Aux élections cantonales, Henri Revel s’est vu opposé 3 candidats de droites qui ont dilué les voix de son électorat et l’ont fait arriver en seconde position derrière un illustre inconnu du Front National. Aux municipales qui ont suivi, même technique, avec 3 listes de droite. Le principe est simple, plus il y a de listes de droite, et moins le maire UMP ou LR fait de voix et est affaibli.
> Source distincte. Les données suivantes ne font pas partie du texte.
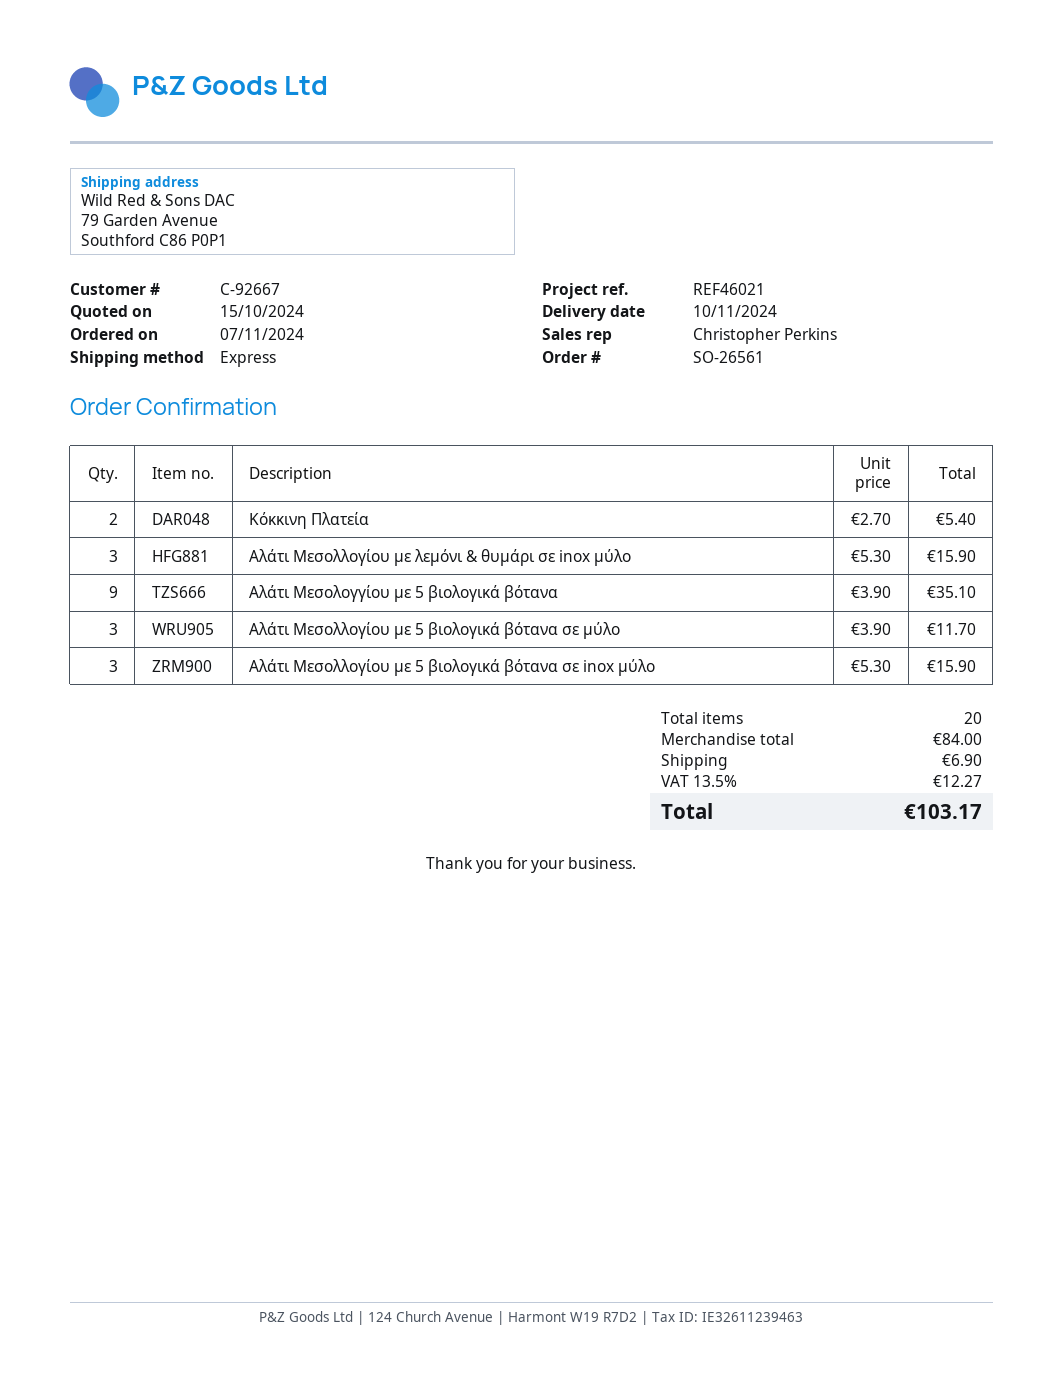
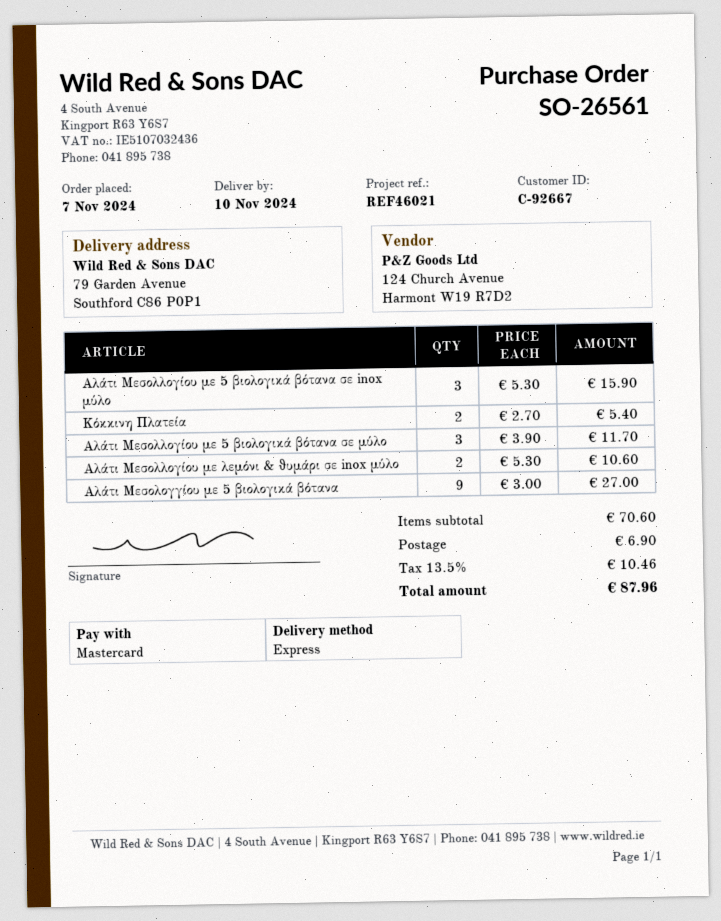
Αλάτι Μεσολλογίου με λεμόνι & θυμάρι σε inox μύλο: 3 x 5.30 = 15.90 -> 2 x 5.30 = 10.60
Αλάτι Μεσολογγίου με 5 βιολογικά βότανα: 9 x 3.90 = 35.10 -> 9 x 3.00 = 27.00
subtotal: 84.00 -> 70.60
tax: 13.5% = 12.27 -> 13.5% = 10.46
total: 103.17 -> 87.96

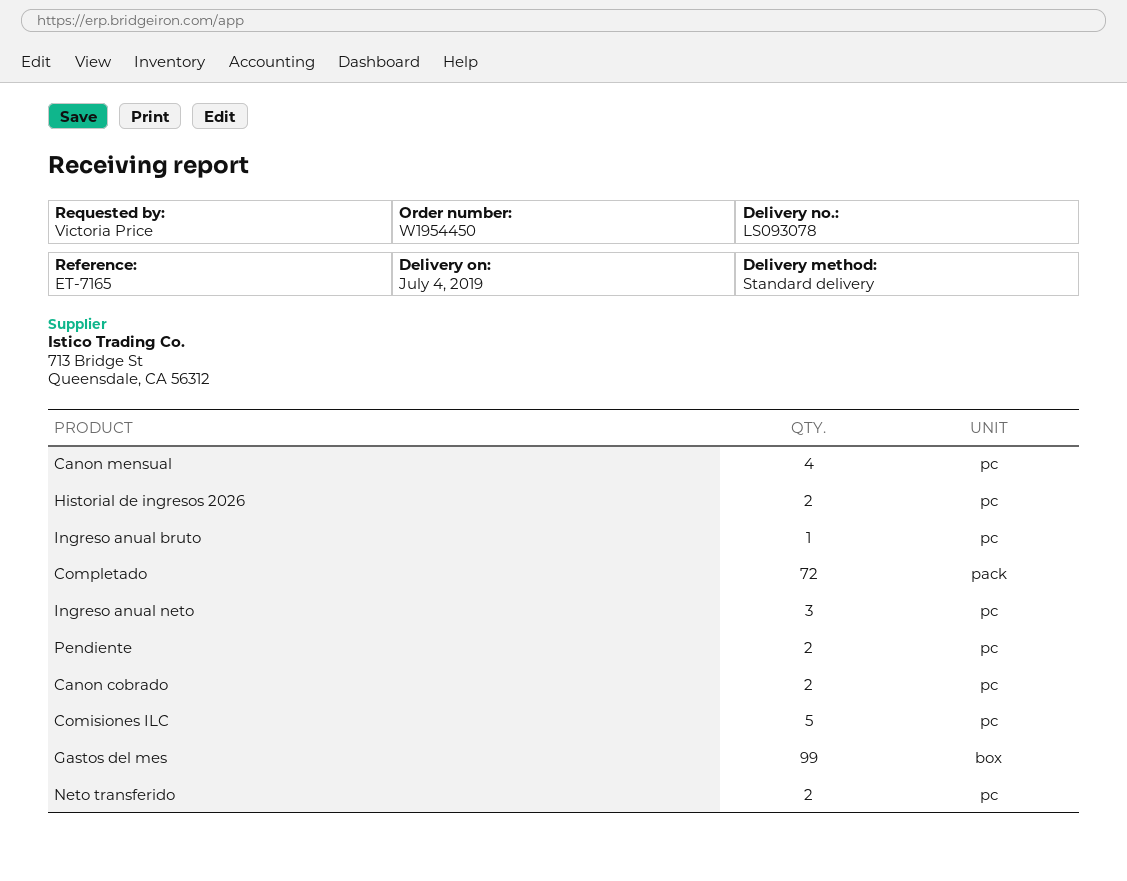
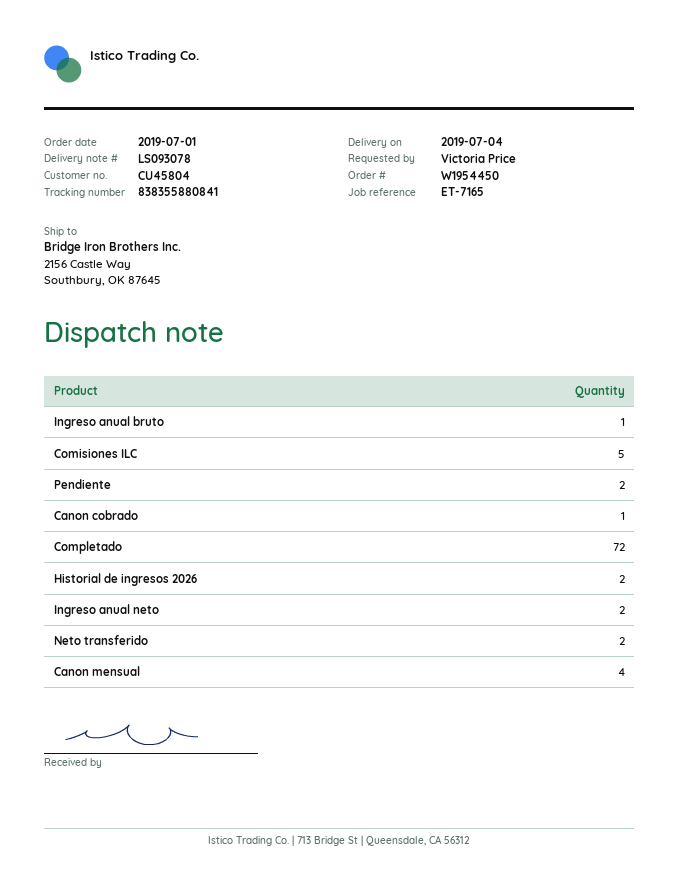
Ingreso anual neto: 3 -> 2
Canon cobrado: 2 -> 1
Gastos del mes: 99 -> none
Pendant ce temps, les autres formations politiques sont peu impactées, notamment les extrêmes qui font le plein des voix de leur socle électoral.

Ce qui est amusant, ou pas, c’est que les mêmes personnes qui ont trahi Henri Revel et se sont présenté contre ce dernier pour permettre à Joseph Segura d’être élu, lui font le même coup : Villardry et Corvest ont tous les deux été adjoints de Revel, lui ont tourné le dos, puis adjoint de Segura, et à nouveau en dissidence ou tout comme.

La confiance en politique n’est pas chose facile. Ceux qui ont trahi, ont visiblement des prédispositions à recommencer.